Down to the last few of R. V. Cassill’s pulp novels, I started Left Bank of Desire
curious if I could detect any significant differences in style or approach between this novel, which Cassill co-authored with Eric Protter, and the rest, which he wrote solo.
I did, quite quickly and easily. Most of Cassill’s pulps are at least interesting as literary experiments, texts in which he tried out narrative techniques or played around with subjects (e.g., wife-swapping in The Wound of Love, even if they’re not always successful as stories. To be honest, having started and failed to finish several of Cassill’s mainstream novels, I’d even say they’re better reads than the books he wanted us to take seriously.
In contrast, Left Bank of Desire is just crap. I don’t know if the fault lies with Cassill or with Protter or with a collaboration that simply proved less than the sum of its parts. Frankly, it’s not a matter worth investigating. But this is a book with an implausible premise, a meandering narrative, characters either flat or caricatured, incredible motivations, and undistinguished style.
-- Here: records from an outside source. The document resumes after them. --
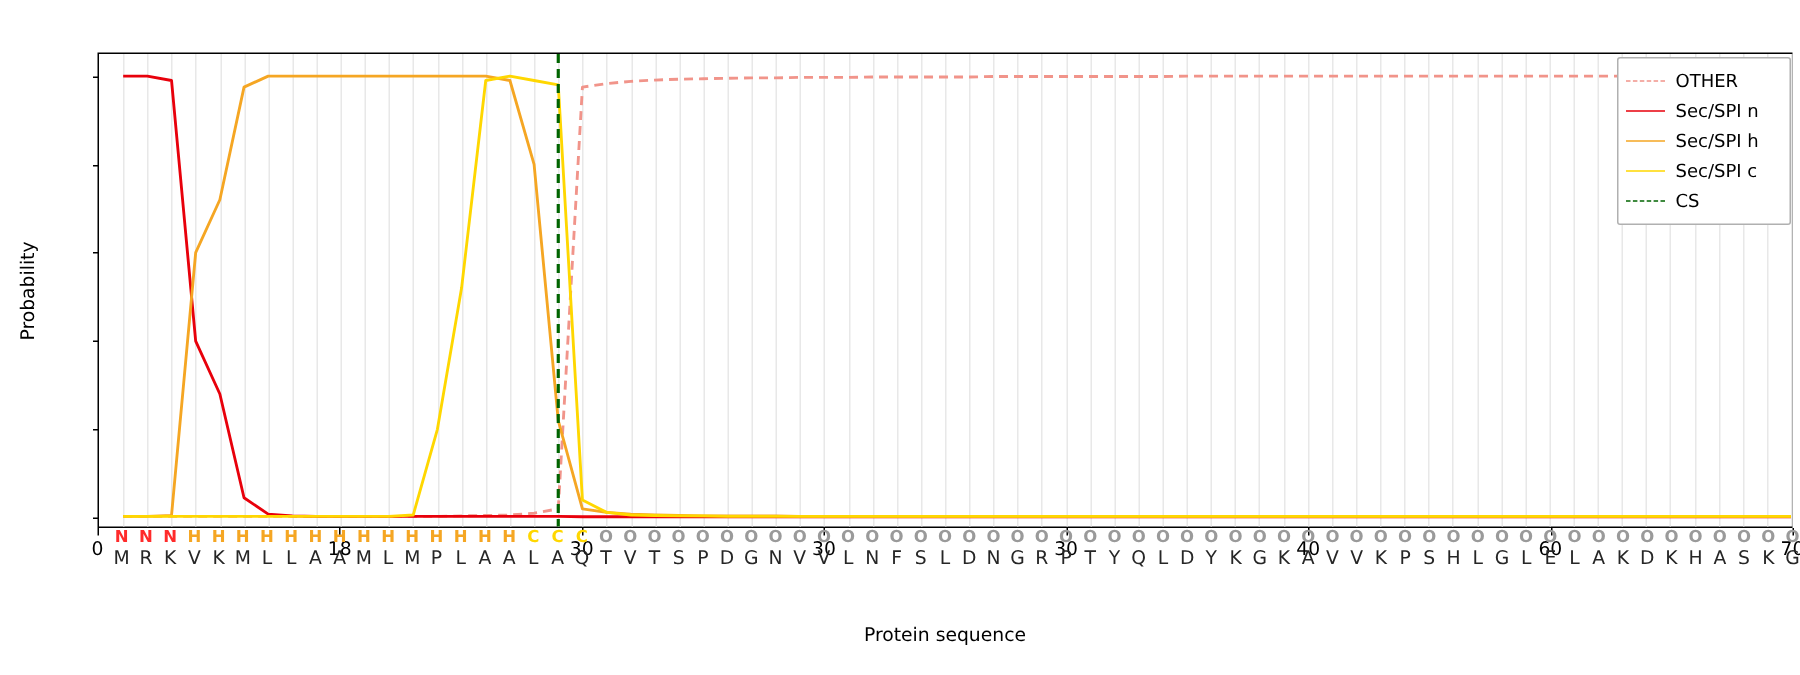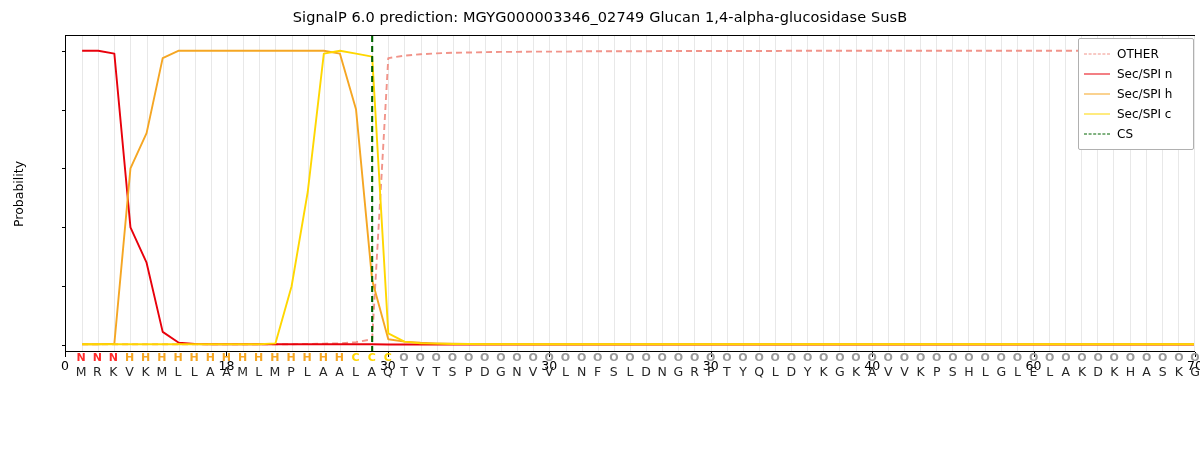--- a/index.html
+++ b/index.html
@@ -66,7 +66,6 @@
 
 <div id="root">
 
-  <div id="title">SignalP 6.0 prediction: MGYG000003346_02749 Glucan 1,4-alpha-glucosidase SusB</div>
 
   <div id="plot">
     <div id="gridlayer">

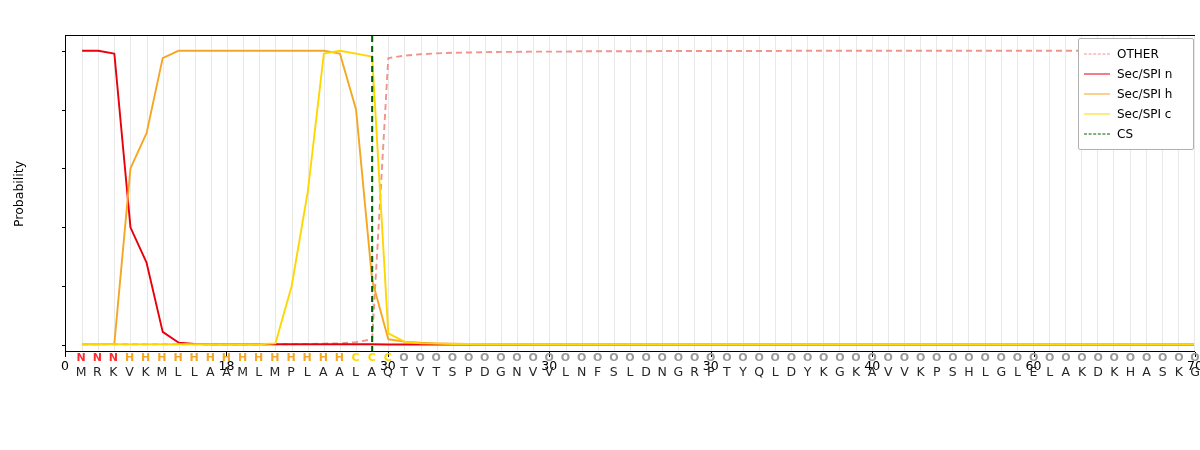--- a/index.html
+++ b/index.html
@@ -460,6 +460,7 @@
         <div class="aa-letter">G</div>
       </div>
     </div>
+  <div id="xlabel">Protein sequence</div>
 
   <div id="legend">
       <div class="legend-row">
The only distinctive element–which, sadly, I cannot now shake from memory–is the strange substance to which a number of the book’s characters are addicted: ether. This is a story set in France around 1947 or 1948. At least a half-dozen or more times, someone is tipping a bottle of ether into a handkerchief, taking a great whiff, and either flying off on a high or passing out. Several times the protagonist runs off to buy a bottle at the pharmacy so he can satisfy the cravings of his would-be girlfriend or other denizen.
“Aiaiiiiiieeeeeeee.”
It sounded like someone badly hurt. It sounded like the machinery of the Loch Ness monster starting up.
What I’d smelleed before–mixed in with the turpentine smell–was stronger now. I saw the two girls sitting on a bed with their legs stretched out and their backs against a rough wall. Each of them was holding something to her nose. They looked like there were afraid they would sneeze.
“Aiaiiiiiieeeeeeee.”
… The guy took the cotton pad she had been holding to her nose and slopped ether onto itt from a bottle. He passed it back to her. Again the girls started kicking the bed. The drumming sound they made was faster than any sound could be without turning into steady roar.
I was familiar with the fact that ether addiction became a widespread problem soon after its introduction as a medical anaesthetic around 1820–particularly among physicians–but I assumed it had died out a century ago. Its appearance in the book seemed the crowning bit of evidence of its absurd awfulness. A quick check with Wikipedia (article), however, revealed that it continued, with serious social costs, in Poland and–more relevantly–in France. The sniffing, kicking, and screaming described in the book seems to have been something Cassill and/or Protter saw while living in Paris in the early 1950s.
So there’s the one thing we learn from Left Bank of Desire: French bohemians were still sniffing ether when Camus and Sartre were becoming household names.
And now that we know that, no one else ever has to read the book.